After leaving the foundation in 2001, he tried to learn his new business the hard way—by taking grunt work gigs at corporate events. At one such soiree, Diddy’s MTV Video Music Awards after-party, he so impressed the rap mogul with his attention to detail that he was offered a chance to throw his 2002 New Year’s bash. After pulling that off, Goyal launched his own event company, MKG, out of his Manhattan apartment.
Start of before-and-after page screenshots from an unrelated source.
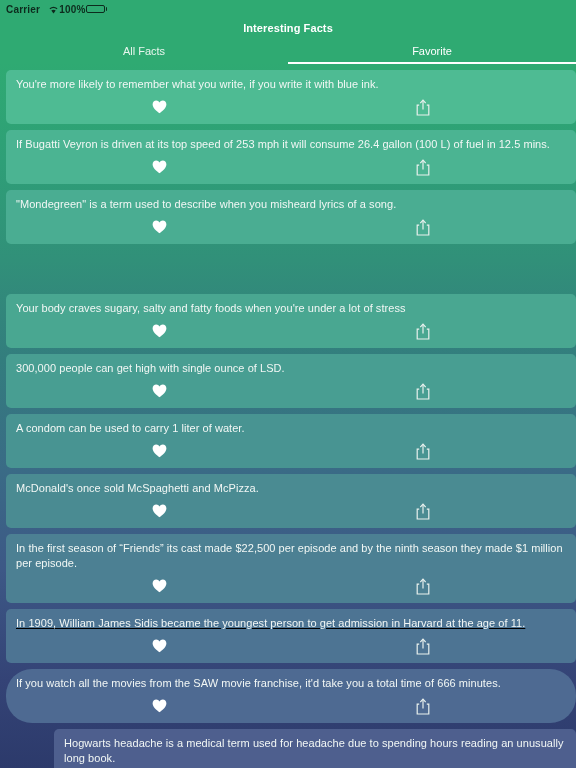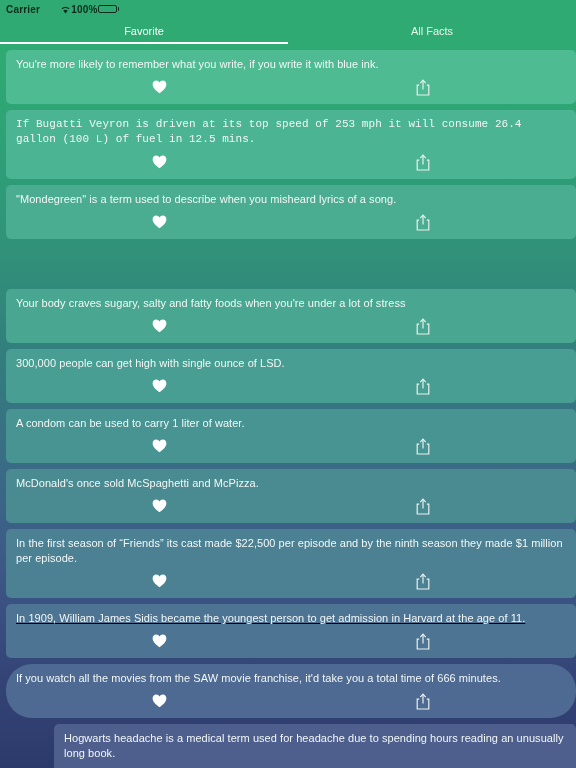"Carrier" .sb-left { gap: 20px -> 8px }
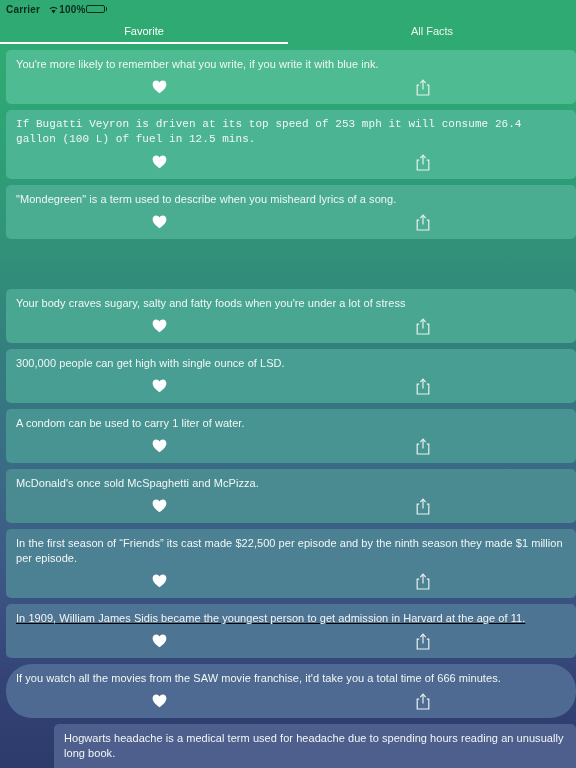"Interesting Facts" div.navbar { html: none -> <div> <div>Interesting Facts</div> </div> }
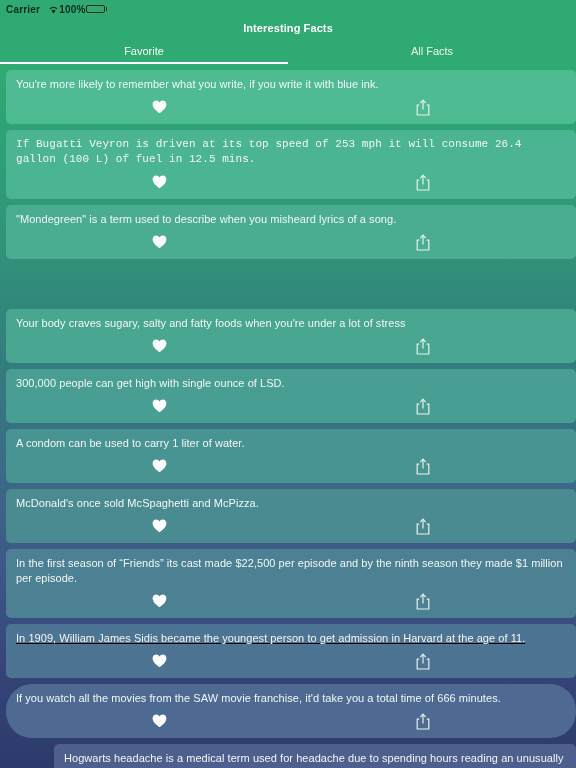"Favorite" div.tab { order: before "All Facts" -> after "All Facts" }
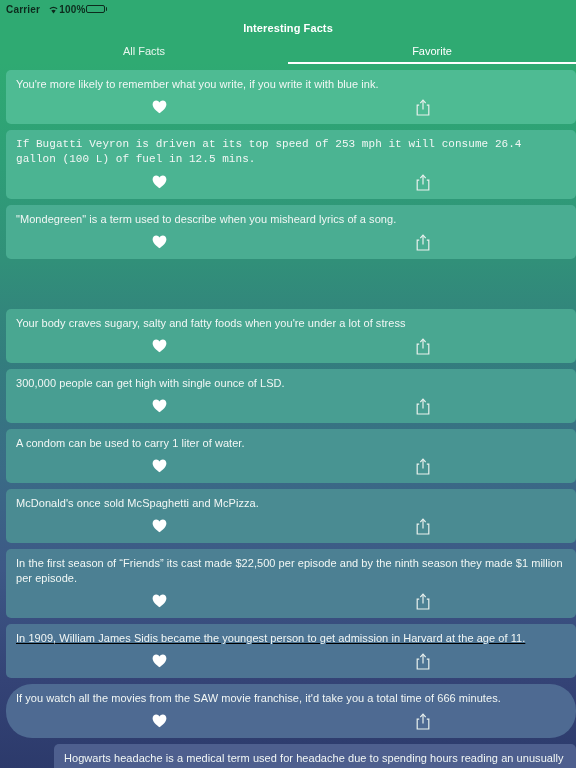"If Bugatti Veyron is driven" div.card { font-family: Liberation Mono, monospace -> none }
Goyal, now 36, leveraged the Diddy connection into commissions that led to about $90,000 in gross revenue in 2002. He made more than $300,000 the next year and hired his first employee in 2005. These days, MKG charges clients such as Delta Air Lines, Evian, and NBCUniversal anywhere from $75,000 to $1.5 million to handle event marketing campaigns. And Goyal, who now has offices in New York and Los Angeles, says he’s on track to bring in gross revenue of $15 million this year—while still staying true to his roots. All 37 MKG employees must complete up to five days of community service per year and donate up to $5,000 of company funds to a charity of their choice. “I’m also trying to nurture the next generation of givers,” he says.
GOYAL’S BEST ADVICE
1. Treat everyone as a client scout
You never know where your next lead may come from. Treat everyone—from the bike messenger to the person seated next to you on a flight—as if they have your golden client tucked under their arm. They might.
2. Create a signature something
Stamp your brand with a carefully selected icon, logo, tag line, name, etc. It won’t stand out at first, but the association will become indelible within a couple of years. In our case, it was a signature color [bright purple].